■ **PROBLEM DETAILS**:
Search the listing below for the string "Deaths" and show each line that contains it.

■ **INPUT MATERIAL**:
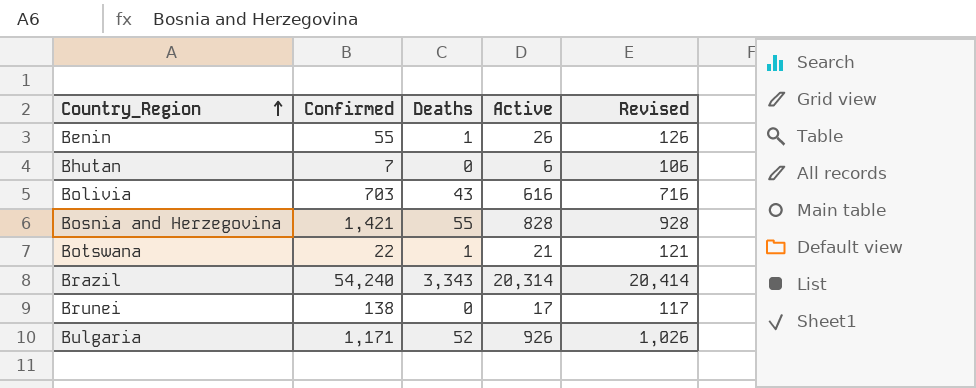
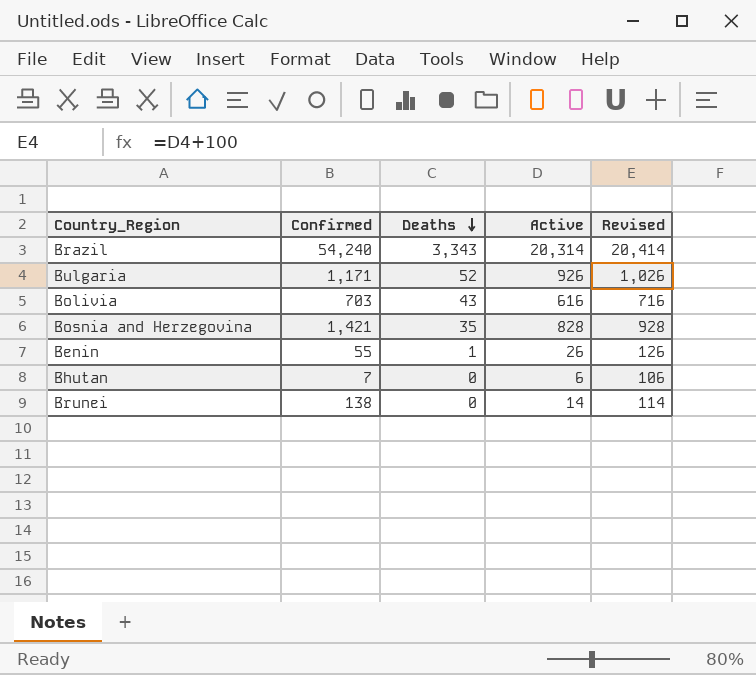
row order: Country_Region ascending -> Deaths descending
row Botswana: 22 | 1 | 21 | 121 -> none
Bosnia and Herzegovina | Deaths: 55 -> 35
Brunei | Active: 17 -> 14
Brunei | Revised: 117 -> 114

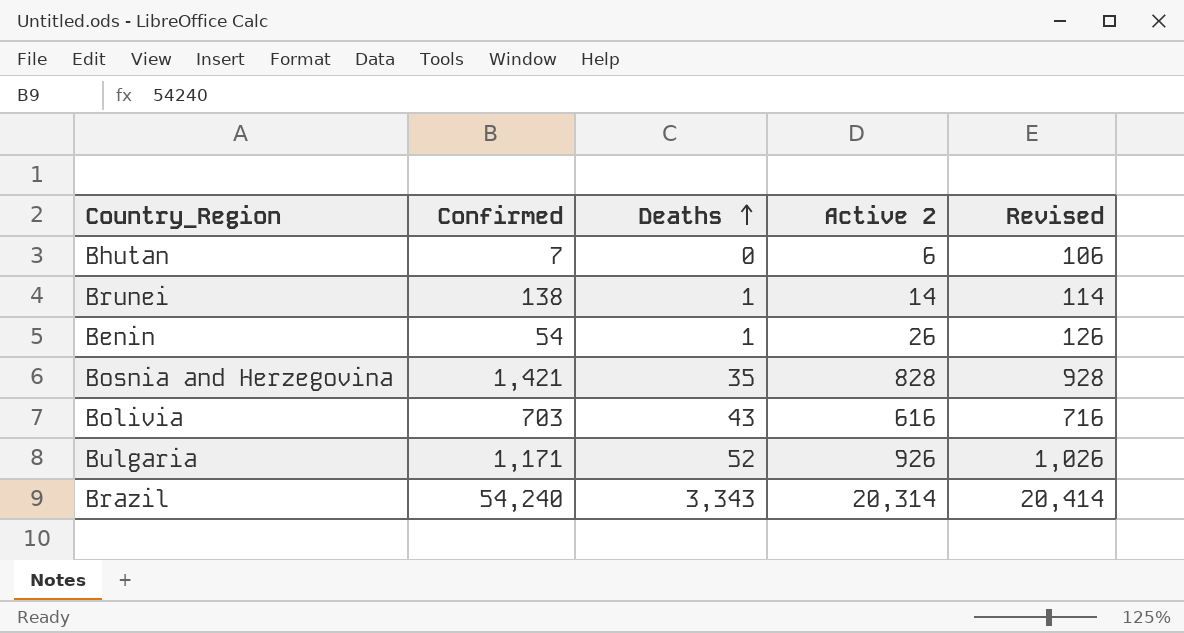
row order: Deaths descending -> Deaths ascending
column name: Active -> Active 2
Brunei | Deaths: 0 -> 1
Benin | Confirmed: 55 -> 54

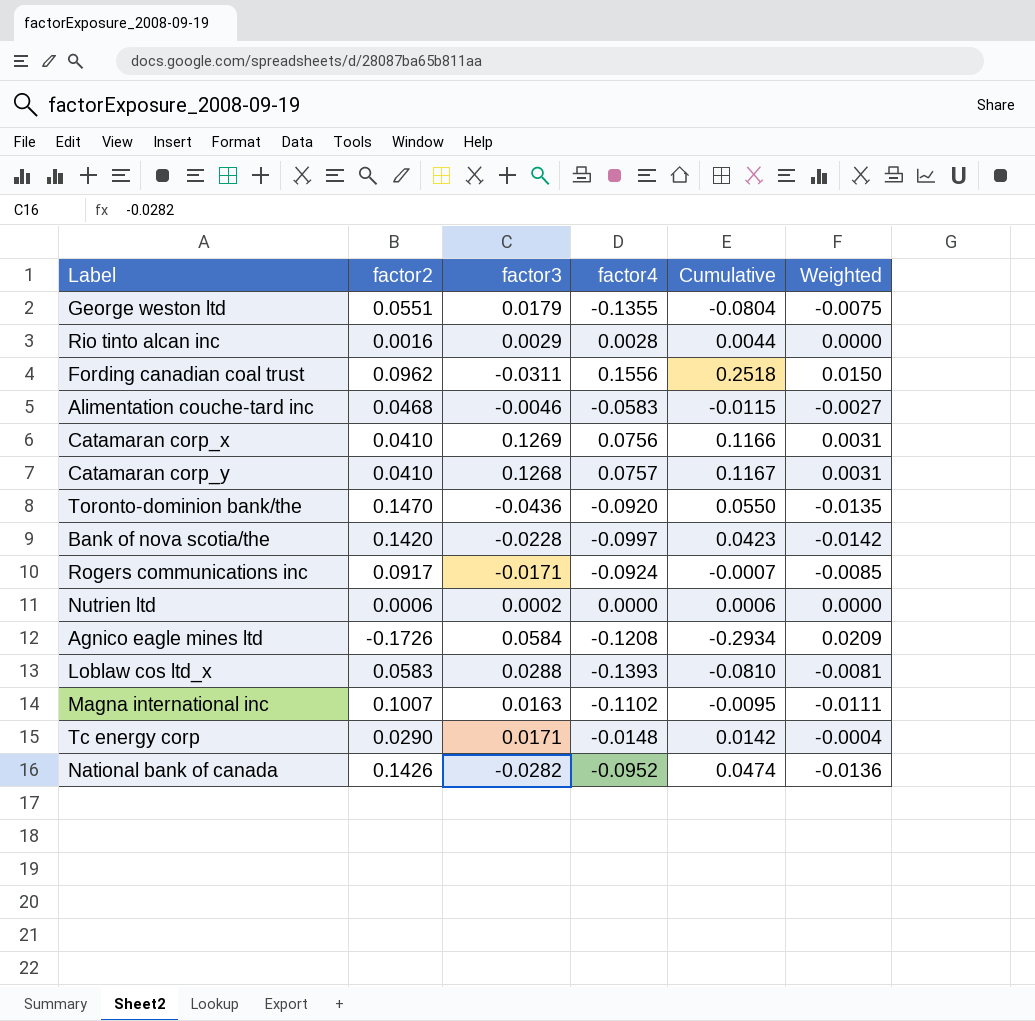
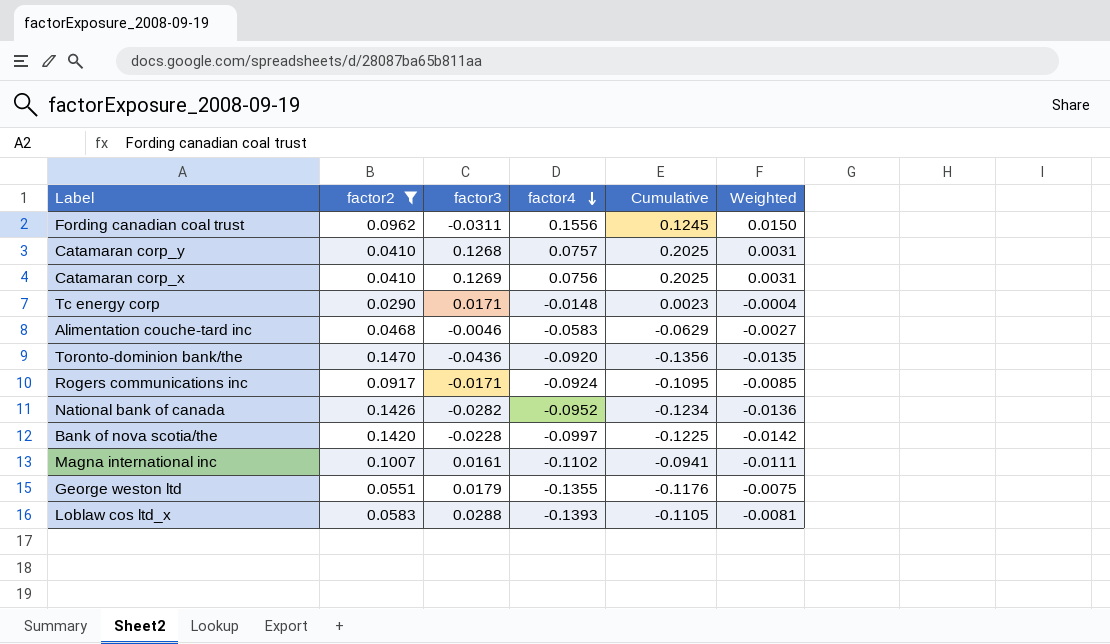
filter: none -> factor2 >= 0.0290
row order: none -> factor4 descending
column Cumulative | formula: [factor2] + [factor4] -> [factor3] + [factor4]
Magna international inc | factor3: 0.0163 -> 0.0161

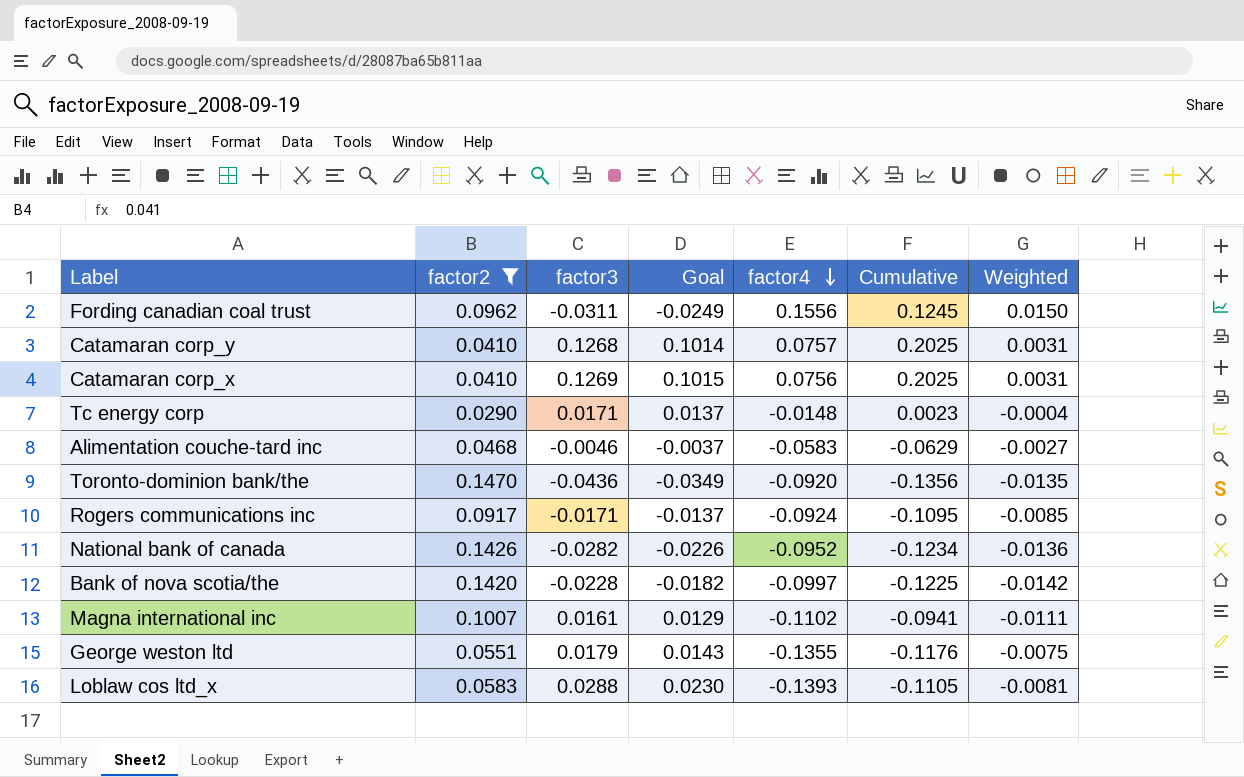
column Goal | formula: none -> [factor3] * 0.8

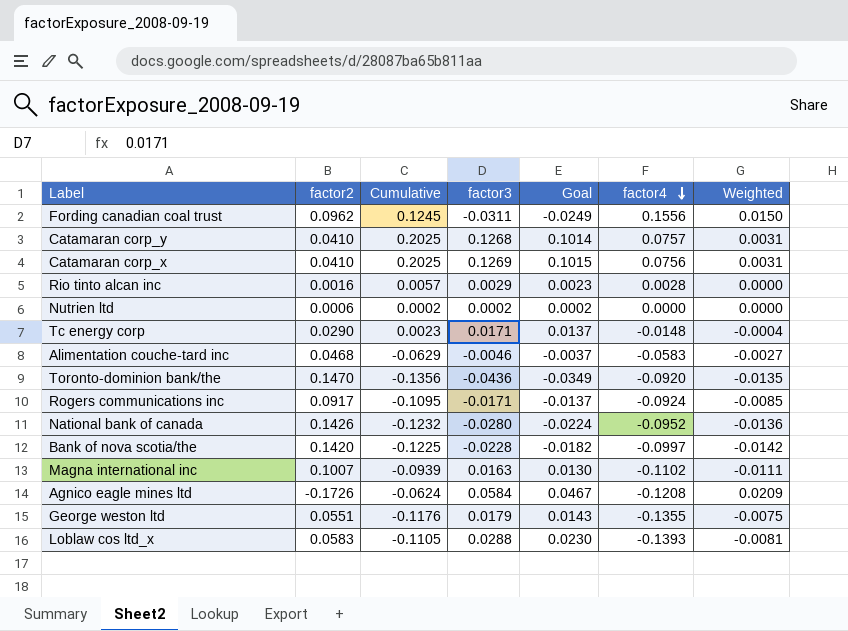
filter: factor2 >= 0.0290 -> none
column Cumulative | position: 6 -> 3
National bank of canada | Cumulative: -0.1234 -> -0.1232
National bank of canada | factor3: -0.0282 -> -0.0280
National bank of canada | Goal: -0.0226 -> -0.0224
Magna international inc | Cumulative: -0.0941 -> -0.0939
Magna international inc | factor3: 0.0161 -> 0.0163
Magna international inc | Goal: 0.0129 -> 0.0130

■ **EXERCISE RESULT**:
row order: Country_Region ascending -> Deaths descending
Bosnia and Herzegovina | Deaths: 55 -> 35
row order: Deaths descending -> Deaths ascending
Brunei | Deaths: 0 -> 1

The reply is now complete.